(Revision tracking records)
##########
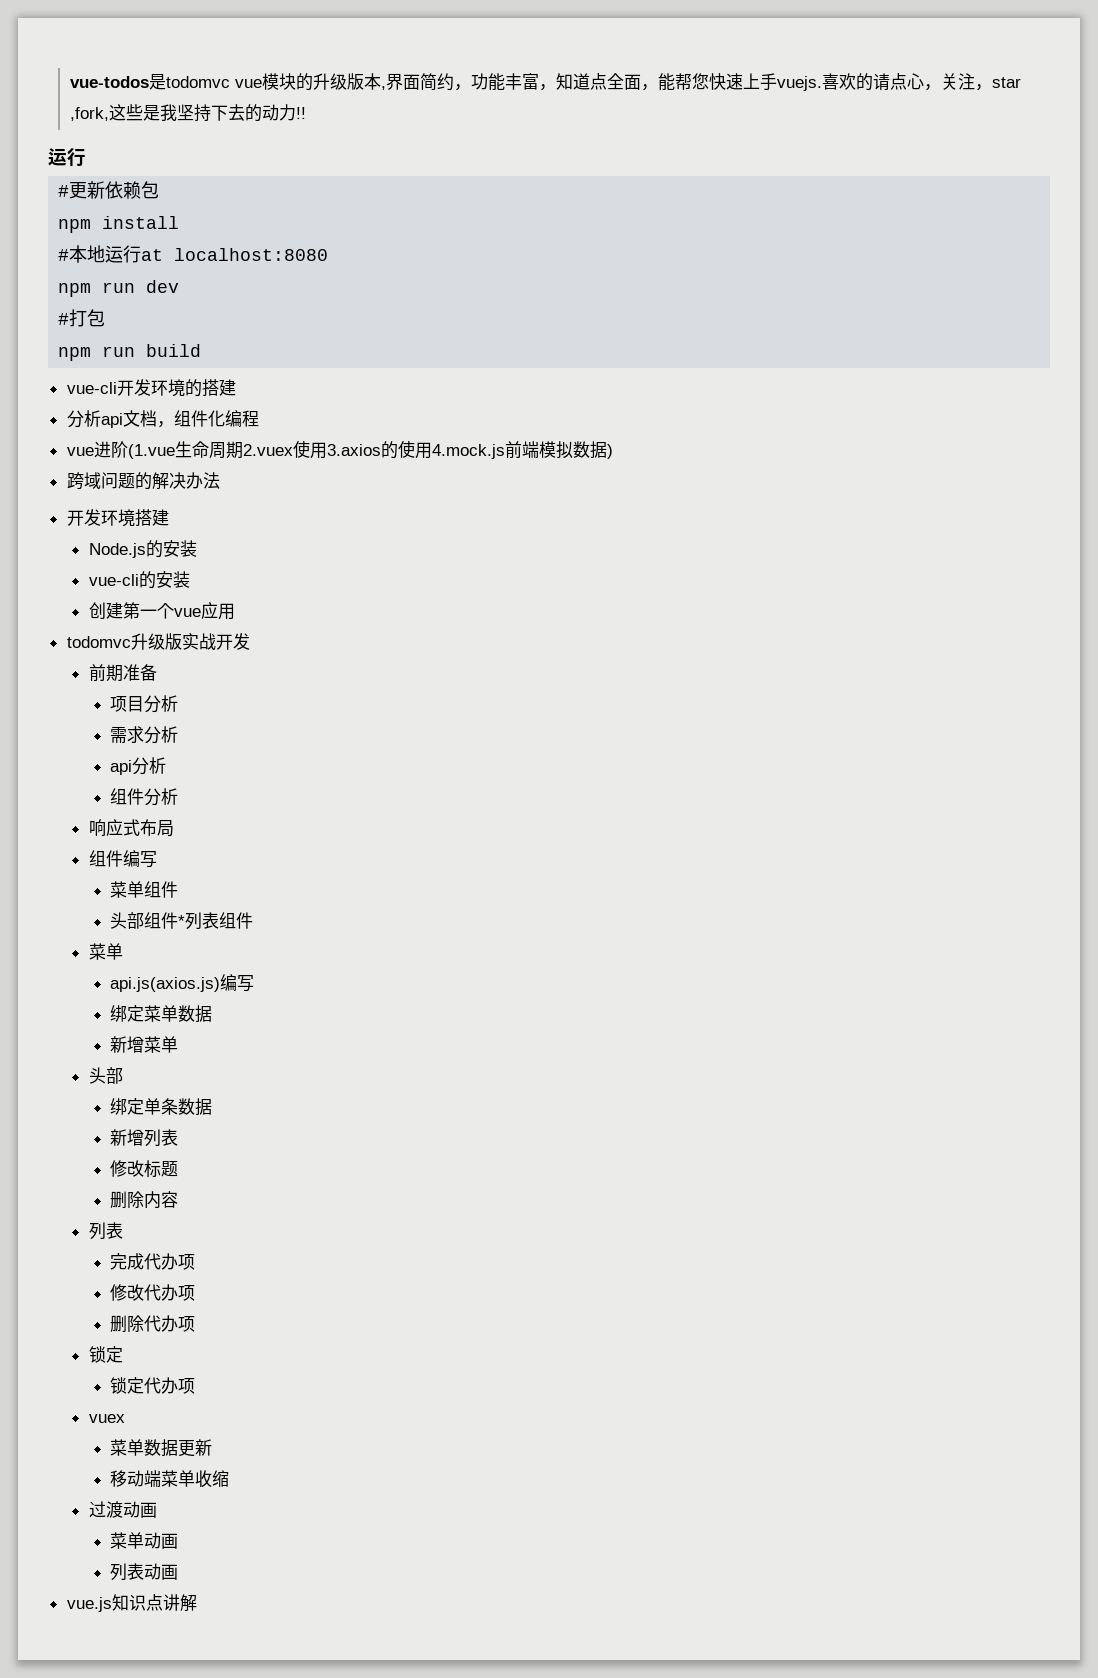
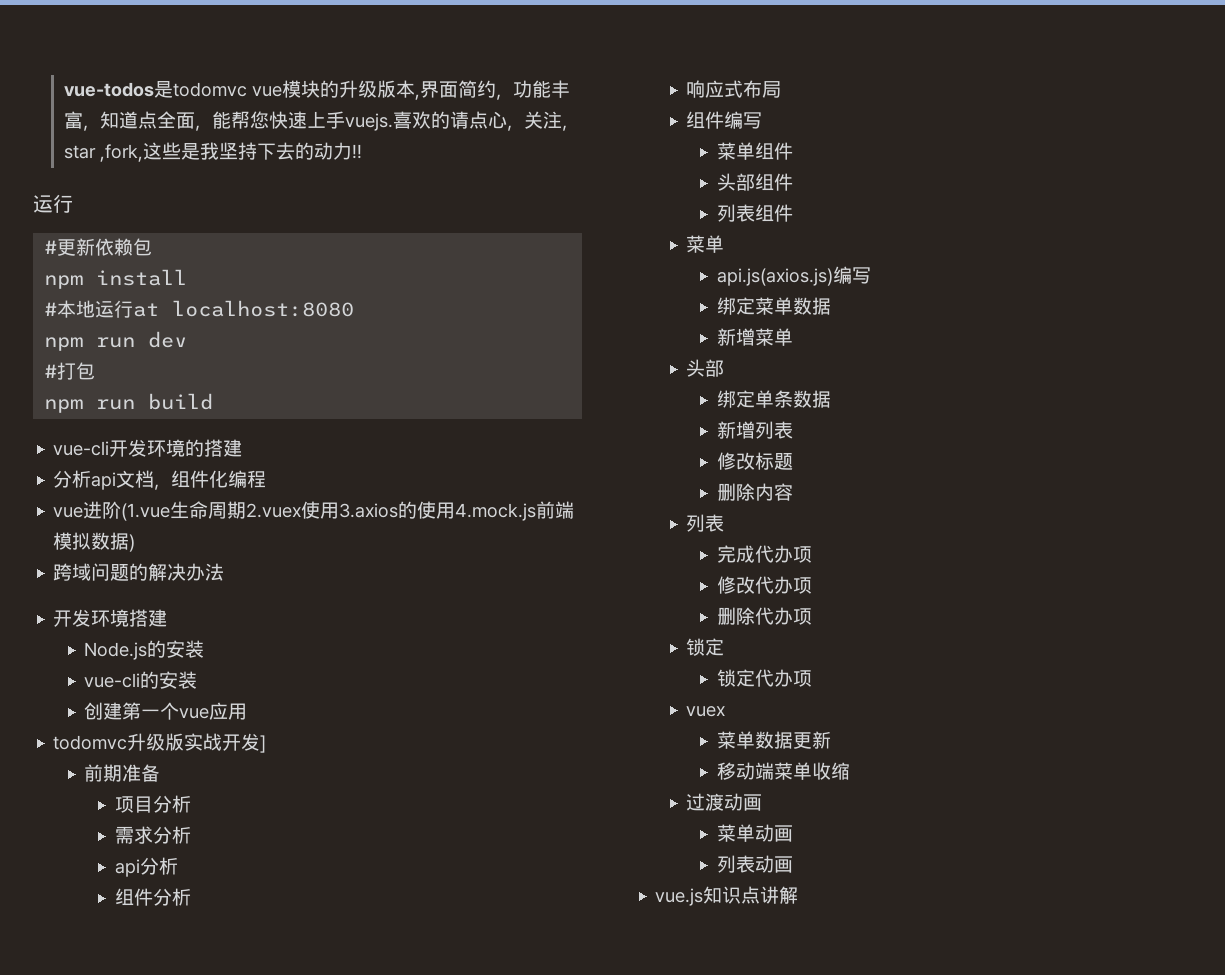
- todomvc升级版实战开发
+ todomvc升级版实战开发]
- 头部组件*列表组件
+ 头部组件
+ 列表组件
##########
Your assignment:
All of the entries above are to be transcribed word for word, with no pictures included.

Exercise solution:
- todomvc升级版实战开发
+ todomvc升级版实战开发]
- 头部组件*列表组件
+ 头部组件
+ 列表组件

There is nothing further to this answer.